What is being asked = Among the entries that follow, count the lines that contain the word "position" and say how many there are, writing nothing else.

Extracted data =
___
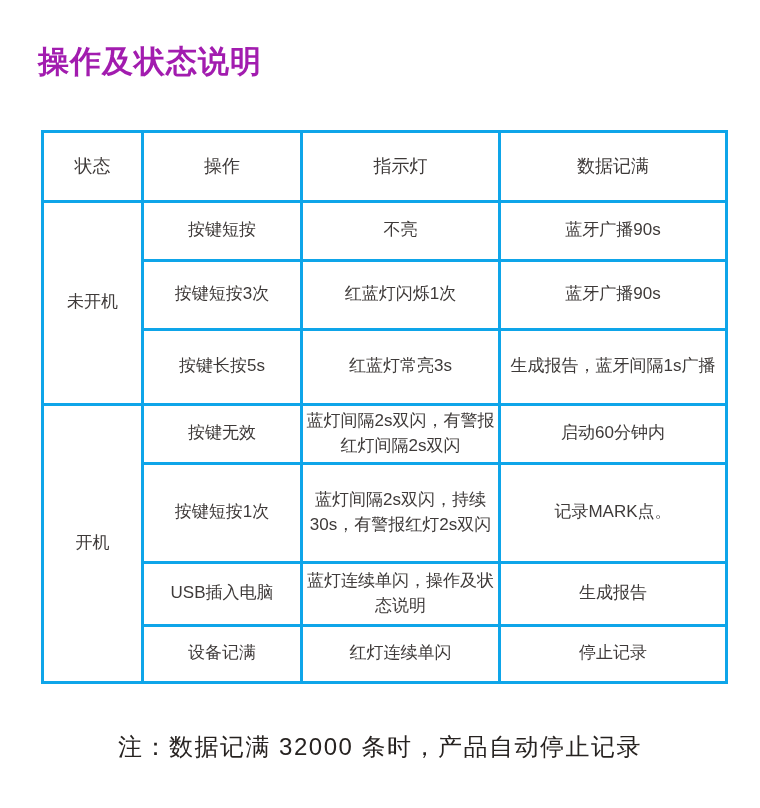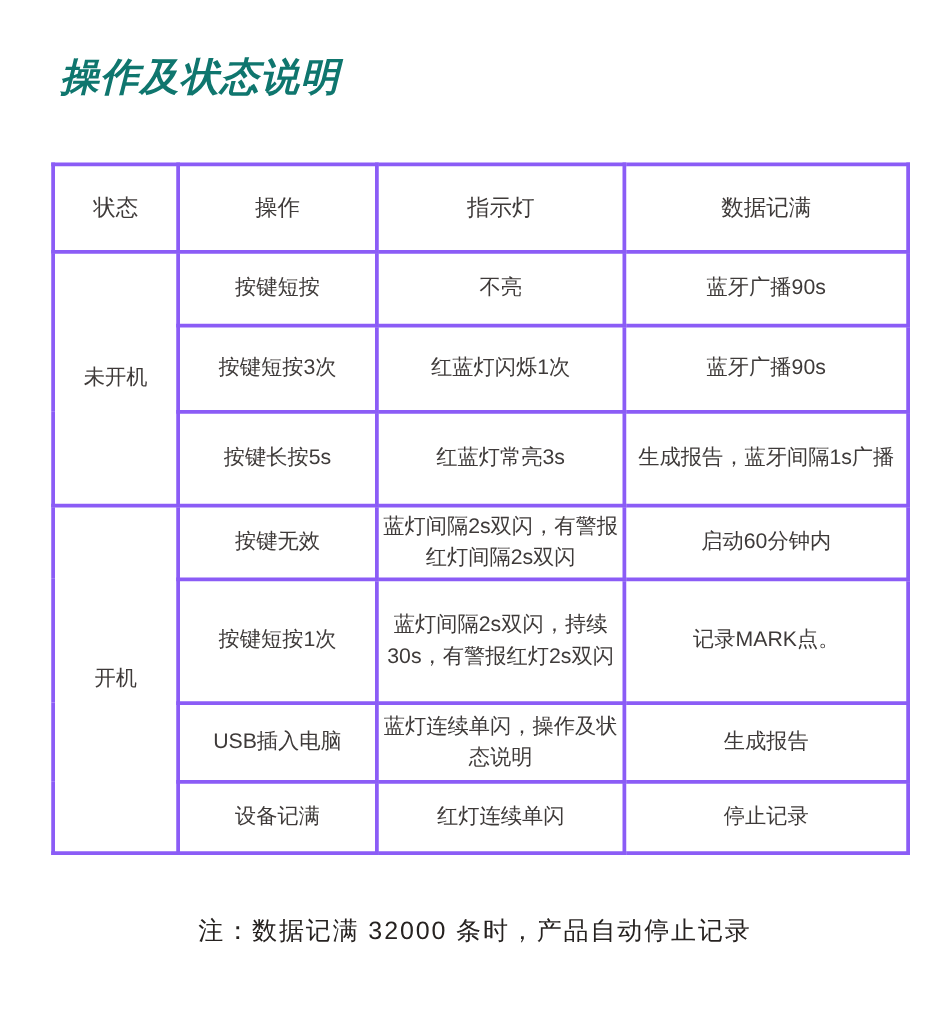--- a/index.html
+++ b/index.html
@@ -16,13 +16,12 @@
     overflow: hidden;
   }
   .title {
-    margin: 46px 0 0 48px;
+    margin: 46px 0 0 38px;
     font-size: 31px;
     line-height: 1.05;
     font-weight: 900;
-    color: #0f766e;
+    color: #a21caf;
     letter-spacing: 1px;
-    font-style: italic;
   }
   .status-table {
     margin: 51px 0 0 41px;

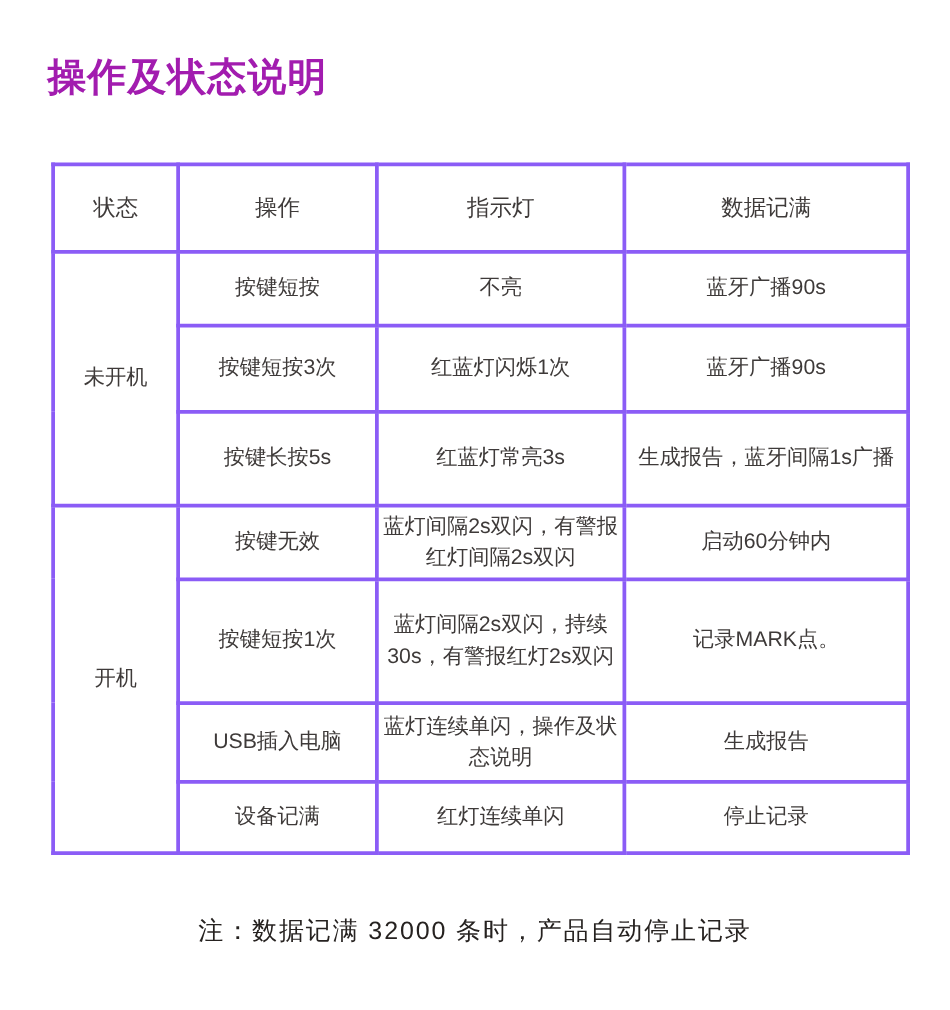--- a/index.html
+++ b/index.html
@@ -31,7 +31,7 @@
   }
   .status-table th,
   .status-table td {
-    border: 3px solid #8b5cf6;
+    border: 3px solid #0ea5e9;
     text-align: center;
     vertical-align: middle;
     color: #3e3a39;

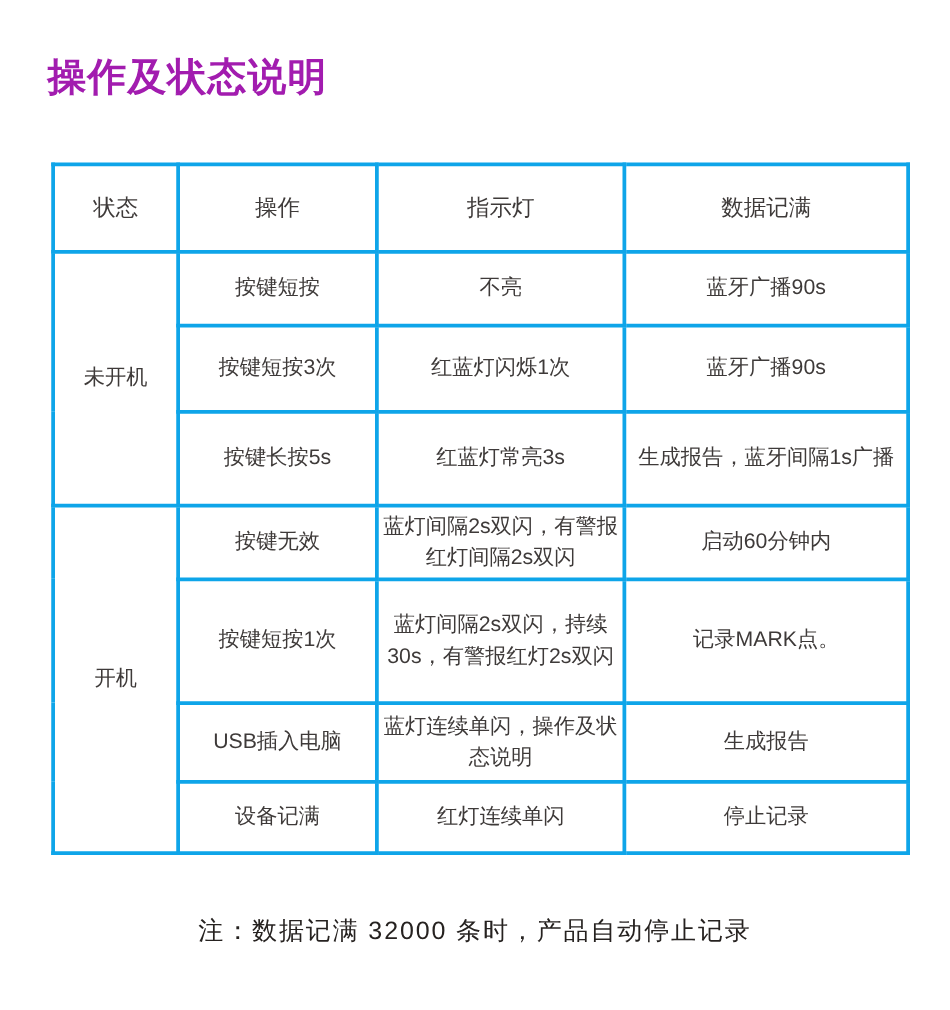--- a/index.html
+++ b/index.html
@@ -60,7 +60,7 @@
     margin: 47px 0 0 0;
     width: 760px;
     text-align: center;
-    font-size: 20px;
+    font-size: 24px;
     color: #262220;
     letter-spacing: 1.5px;
     font-weight: 400;

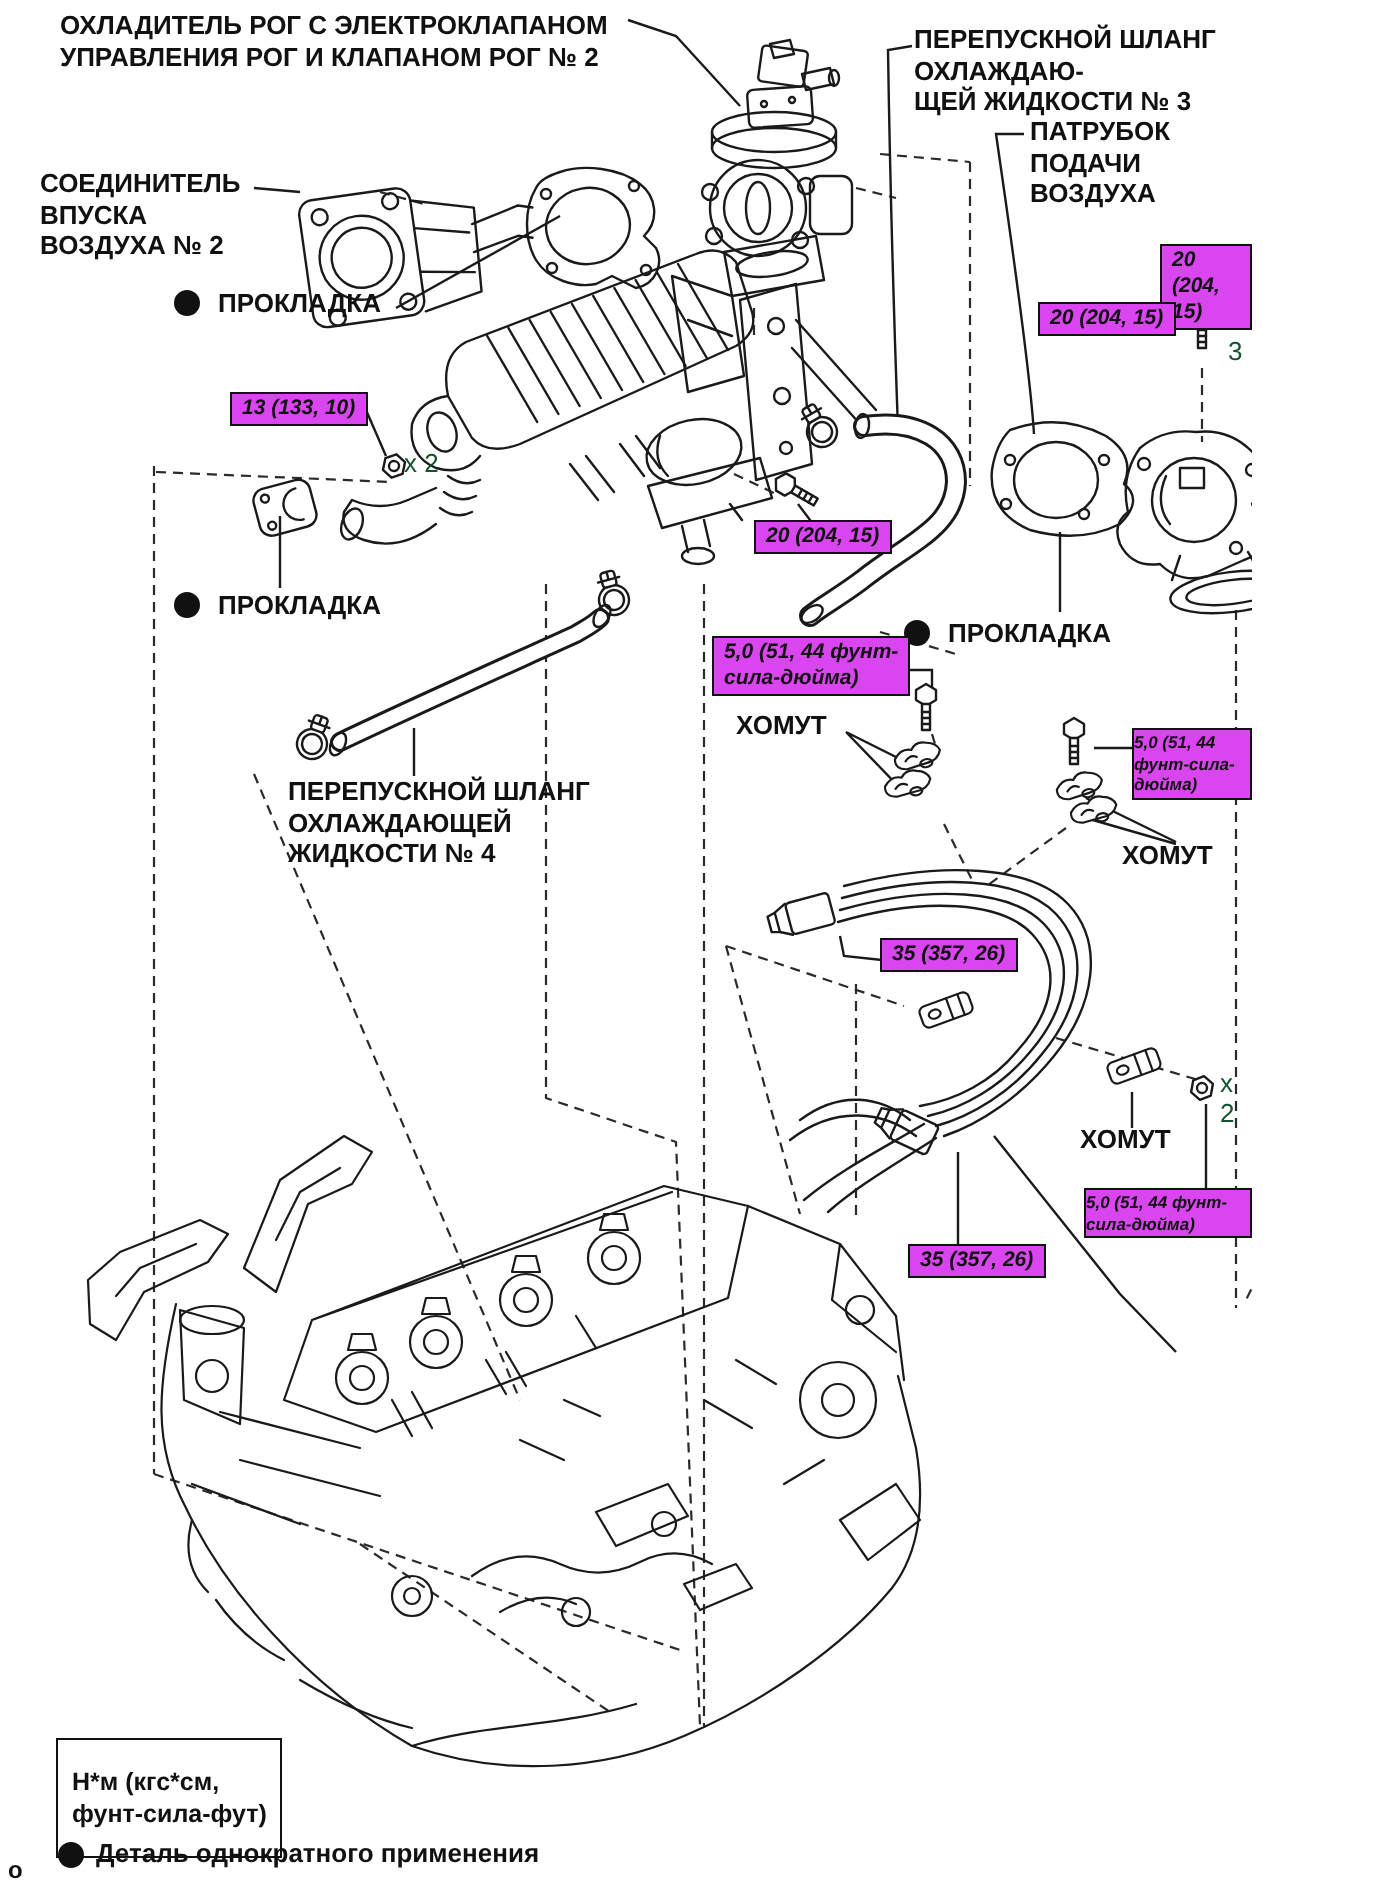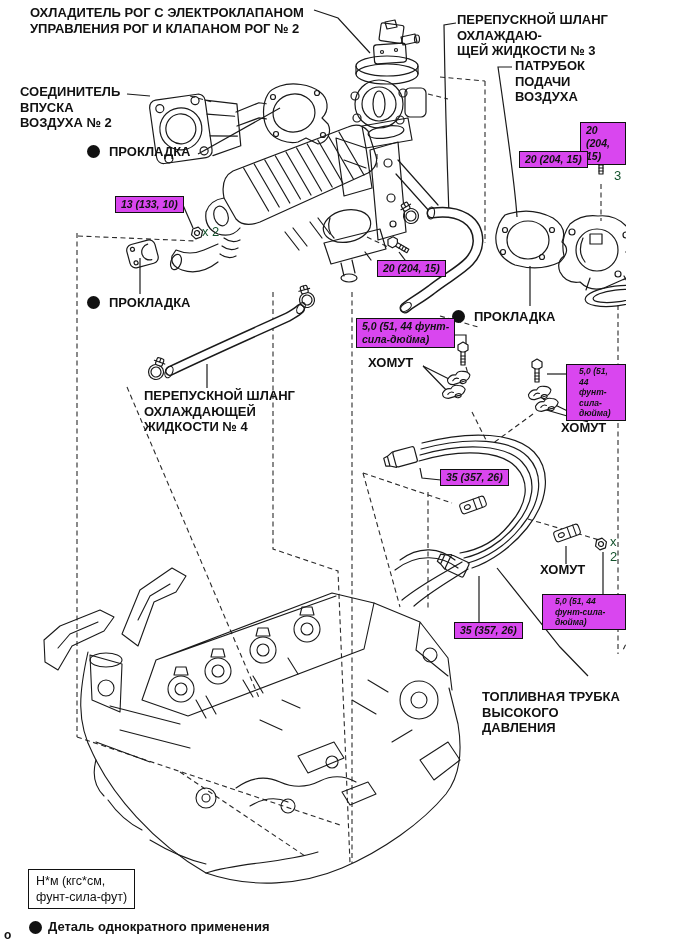--- a/index.html
+++ b/index.html
@@ -11,7 +11,7 @@
   .qty{position:absolute;font-weight:normal;font-size:13px;color:#14532d;}
   .tq{position:absolute;border:1.6px solid #111;background:#d946ef;padding:1px 5px;
       font-weight:bold;font-size:10.5px;line-height:13px;white-space:pre-line;z-index:3;font-style:italic;}
-  .tq.small{font-size:8.5px;line-height:10.5px;padding:1px 12px;}
+  .tq.small{font-size:8.5px;line-height:10.5px;padding:1px 0;}
   .bullet{position:absolute;width:13px;height:13px;border-radius:50%;background:#111;z-index:3;}
   .legendbox{position:absolute;border:1.6px solid #111;background:#fff;padding:3px 7px;
       font-weight:normal;font-size:12.5px;line-height:16px;white-space:pre-line;}

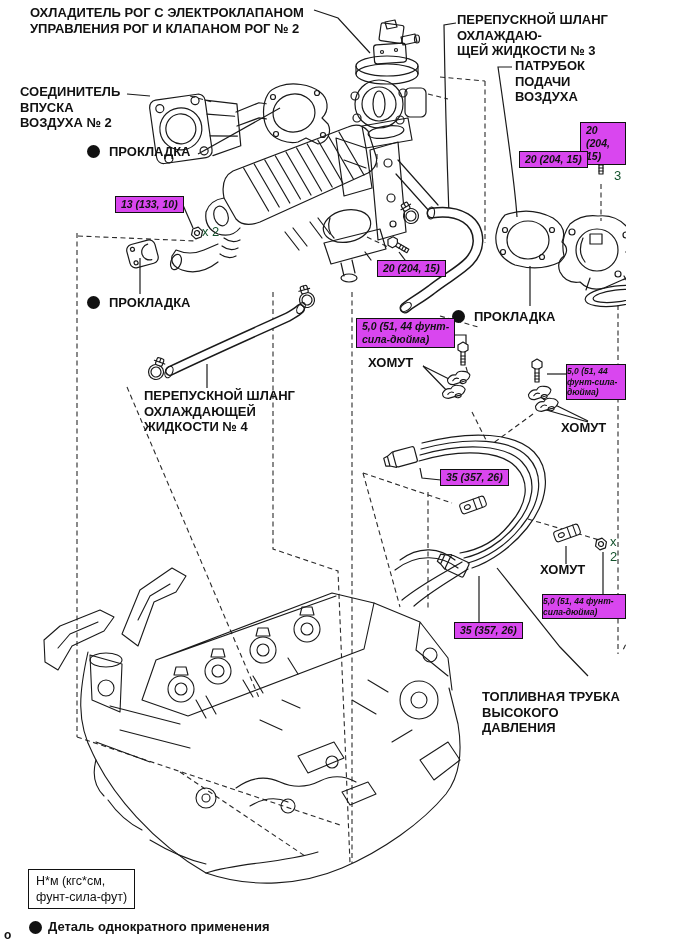--- a/index.html
+++ b/index.html
@@ -325,8 +325,6 @@
 <div class="lbl" style="left:368px;top:355px;">ХОМУТ</div>
 <div class="lbl" style="left:561px;top:420px;">ХОМУТ</div>
 <div class="lbl" style="left:540px;top:562px;">ХОМУТ</div>
-<div class="lbl" style="left:482px;top:689px;">ТОПЛИВНАЯ ТРУБКА
-ВЫСОКОГО ДАВЛЕНИЯ</div>
 
 <div class="qty" style="left:202px;top:224px;">x 2</div>
 <div class="qty" style="left:614px;top:153px;">x 3</div>

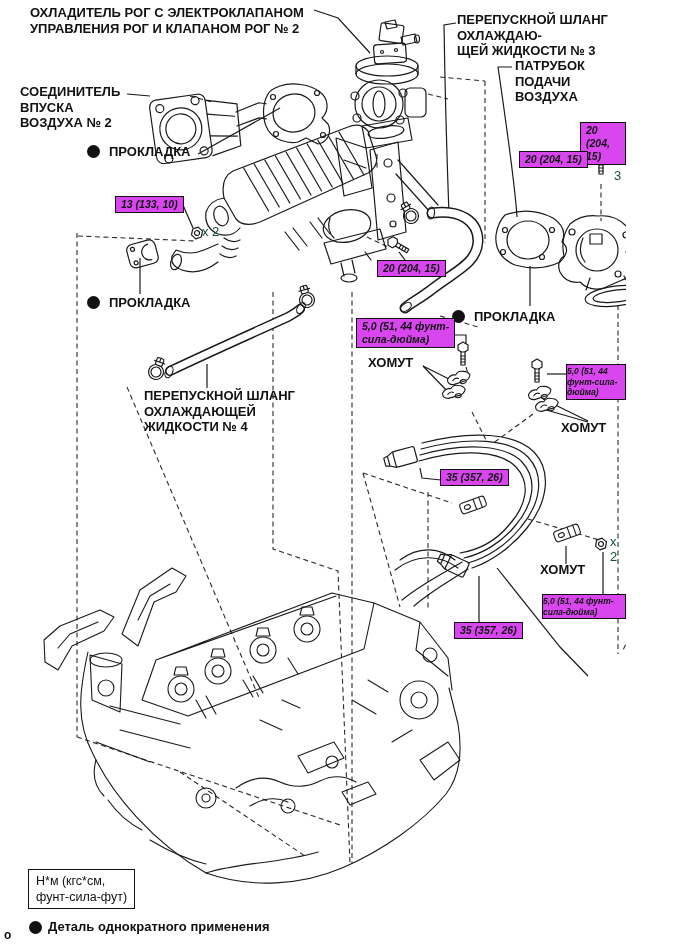--- a/index.html
+++ b/index.html
@@ -13,8 +13,8 @@
       font-weight:bold;font-size:10.5px;line-height:13px;white-space:pre-line;z-index:3;font-style:italic;}
   .tq.small{font-size:8.5px;line-height:10.5px;padding:1px 0;}
   .bullet{position:absolute;width:13px;height:13px;border-radius:50%;background:#111;z-index:3;}
-  .legendbox{position:absolute;border:1.6px solid #111;background:#fff;padding:3px 7px;
-      font-weight:normal;font-size:12.5px;line-height:16px;white-space:pre-line;}
+  .legendbox{position:absolute;border:1.6px solid #111;background:#fff;padding:13px 7px;
+      font-weight:bold;font-size:12.5px;line-height:16px;white-space:pre-line;}
   .legendtext{position:absolute;font-weight:bold;font-size:12.5px;line-height:16px;white-space:pre-line;}
   .corner{position:absolute;font-size:12px;font-weight:bold;}
   .lbl,.qty,.tq,.legendbox,.legendtext{z-index:3;}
___
Written answer = 9